Requirement ->
Tally the lines below that contain the word "apoio". Only the number should be returned.

Data records:
:::
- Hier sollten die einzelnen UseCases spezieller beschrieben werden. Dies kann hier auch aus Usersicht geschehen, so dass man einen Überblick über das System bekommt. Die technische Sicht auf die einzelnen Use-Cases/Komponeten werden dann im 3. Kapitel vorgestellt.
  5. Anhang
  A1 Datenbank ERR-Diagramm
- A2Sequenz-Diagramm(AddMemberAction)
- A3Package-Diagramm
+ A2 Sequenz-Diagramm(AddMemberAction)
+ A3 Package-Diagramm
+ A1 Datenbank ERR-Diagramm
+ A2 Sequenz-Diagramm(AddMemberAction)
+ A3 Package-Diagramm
:::
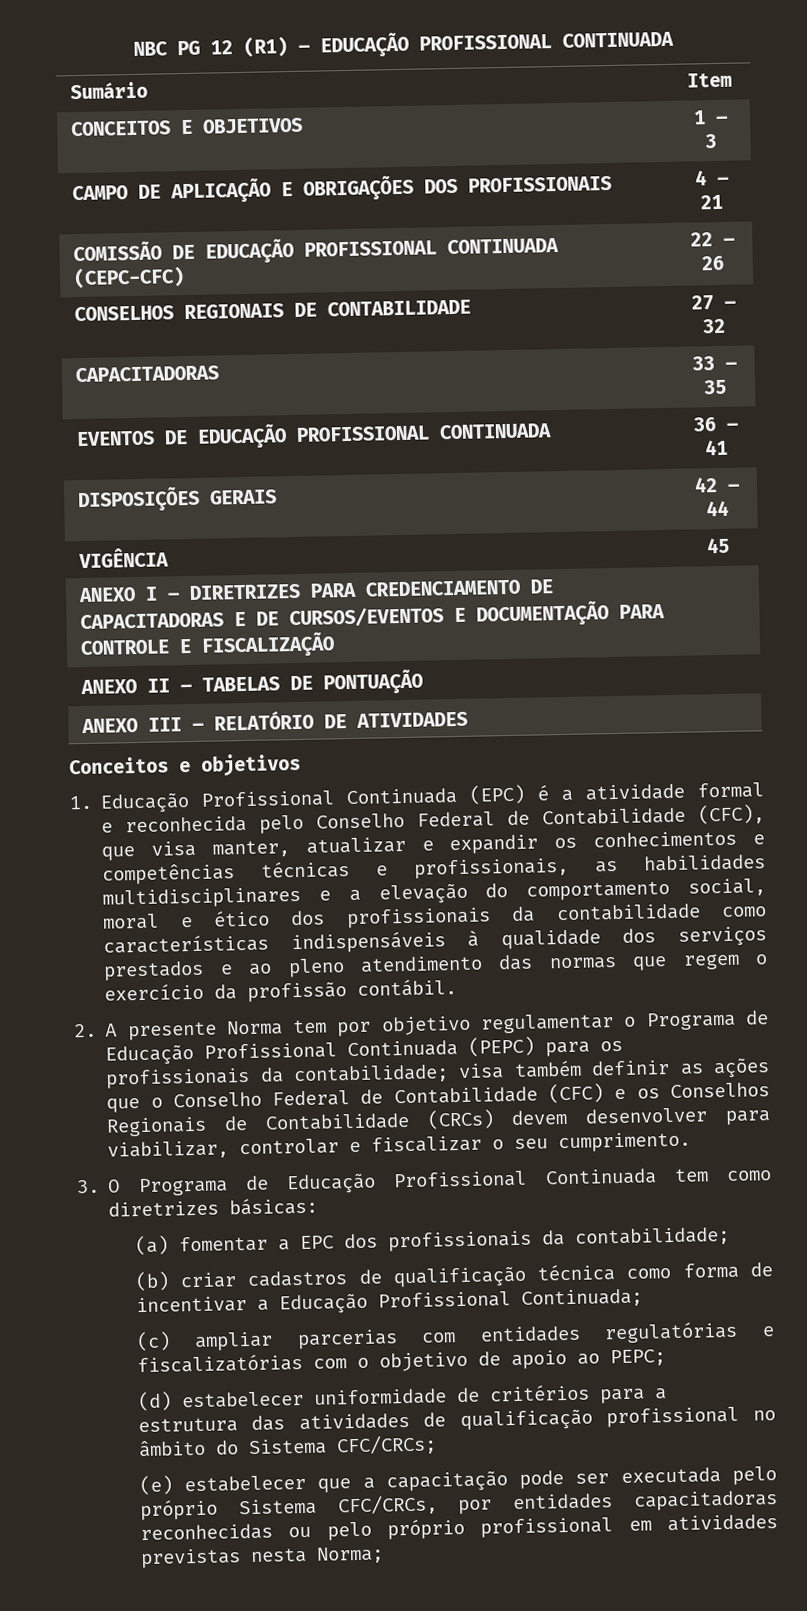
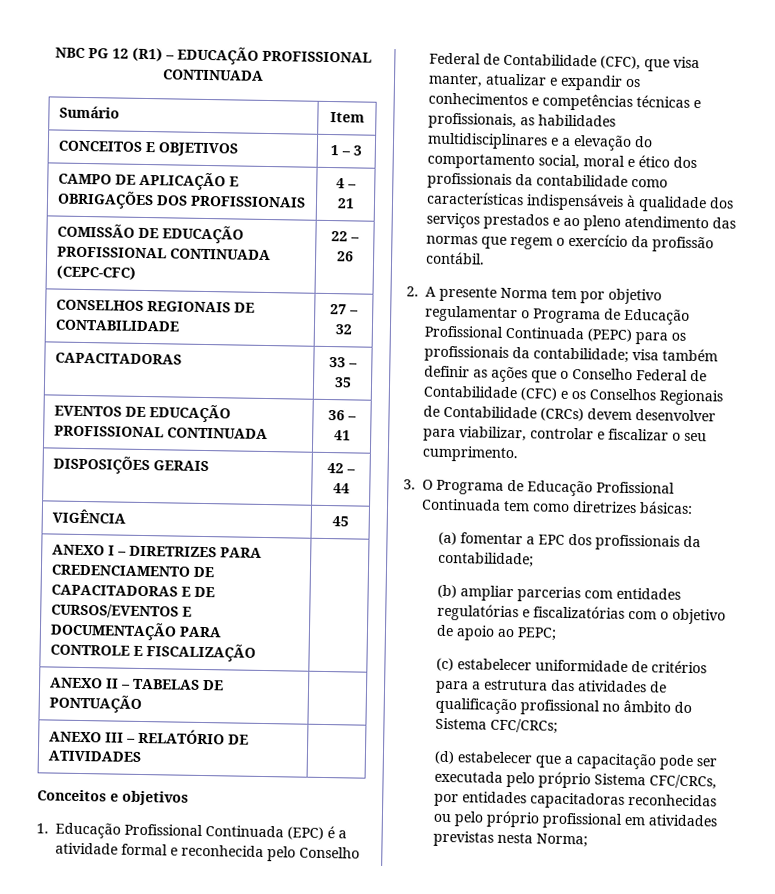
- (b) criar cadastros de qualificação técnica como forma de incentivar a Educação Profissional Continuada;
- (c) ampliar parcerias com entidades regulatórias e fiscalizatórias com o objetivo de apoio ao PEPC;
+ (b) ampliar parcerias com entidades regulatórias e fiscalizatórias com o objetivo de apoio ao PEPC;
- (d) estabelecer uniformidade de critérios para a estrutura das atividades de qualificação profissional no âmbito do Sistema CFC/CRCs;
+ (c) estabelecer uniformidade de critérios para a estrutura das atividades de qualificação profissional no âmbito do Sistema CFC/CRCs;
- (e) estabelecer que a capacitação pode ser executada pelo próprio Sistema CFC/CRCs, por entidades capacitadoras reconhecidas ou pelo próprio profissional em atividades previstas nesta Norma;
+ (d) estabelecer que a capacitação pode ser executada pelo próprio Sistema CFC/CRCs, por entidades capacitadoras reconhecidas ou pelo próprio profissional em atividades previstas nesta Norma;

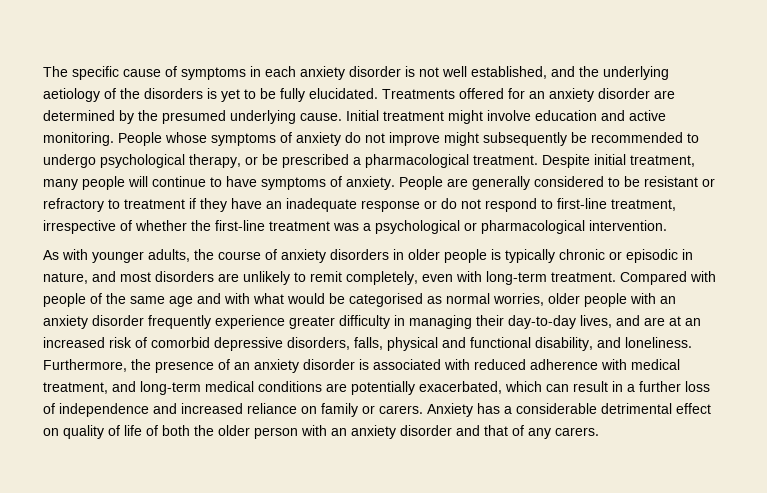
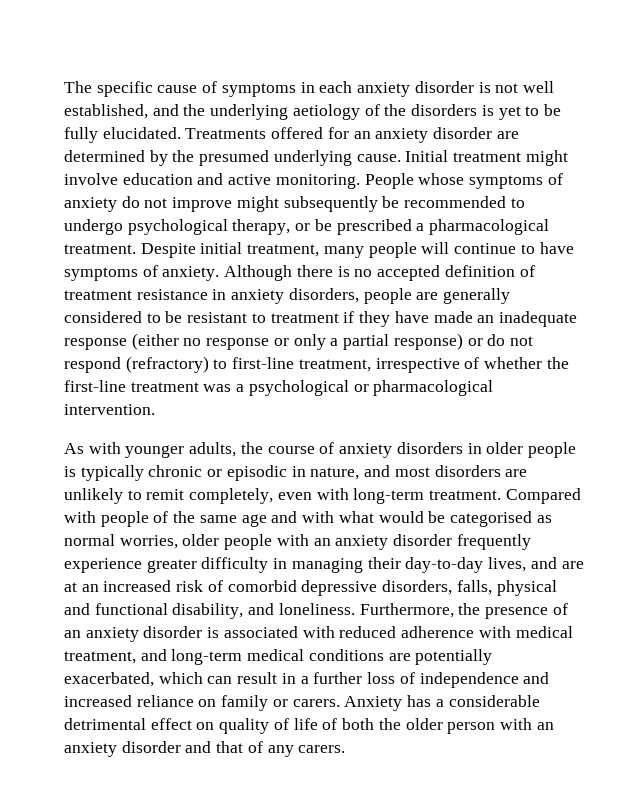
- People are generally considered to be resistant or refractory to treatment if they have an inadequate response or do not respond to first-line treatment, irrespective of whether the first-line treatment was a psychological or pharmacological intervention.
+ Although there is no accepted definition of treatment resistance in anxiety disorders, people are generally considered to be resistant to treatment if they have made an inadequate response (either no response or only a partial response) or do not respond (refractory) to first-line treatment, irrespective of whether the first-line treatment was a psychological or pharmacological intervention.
:::
Result of the task ->
2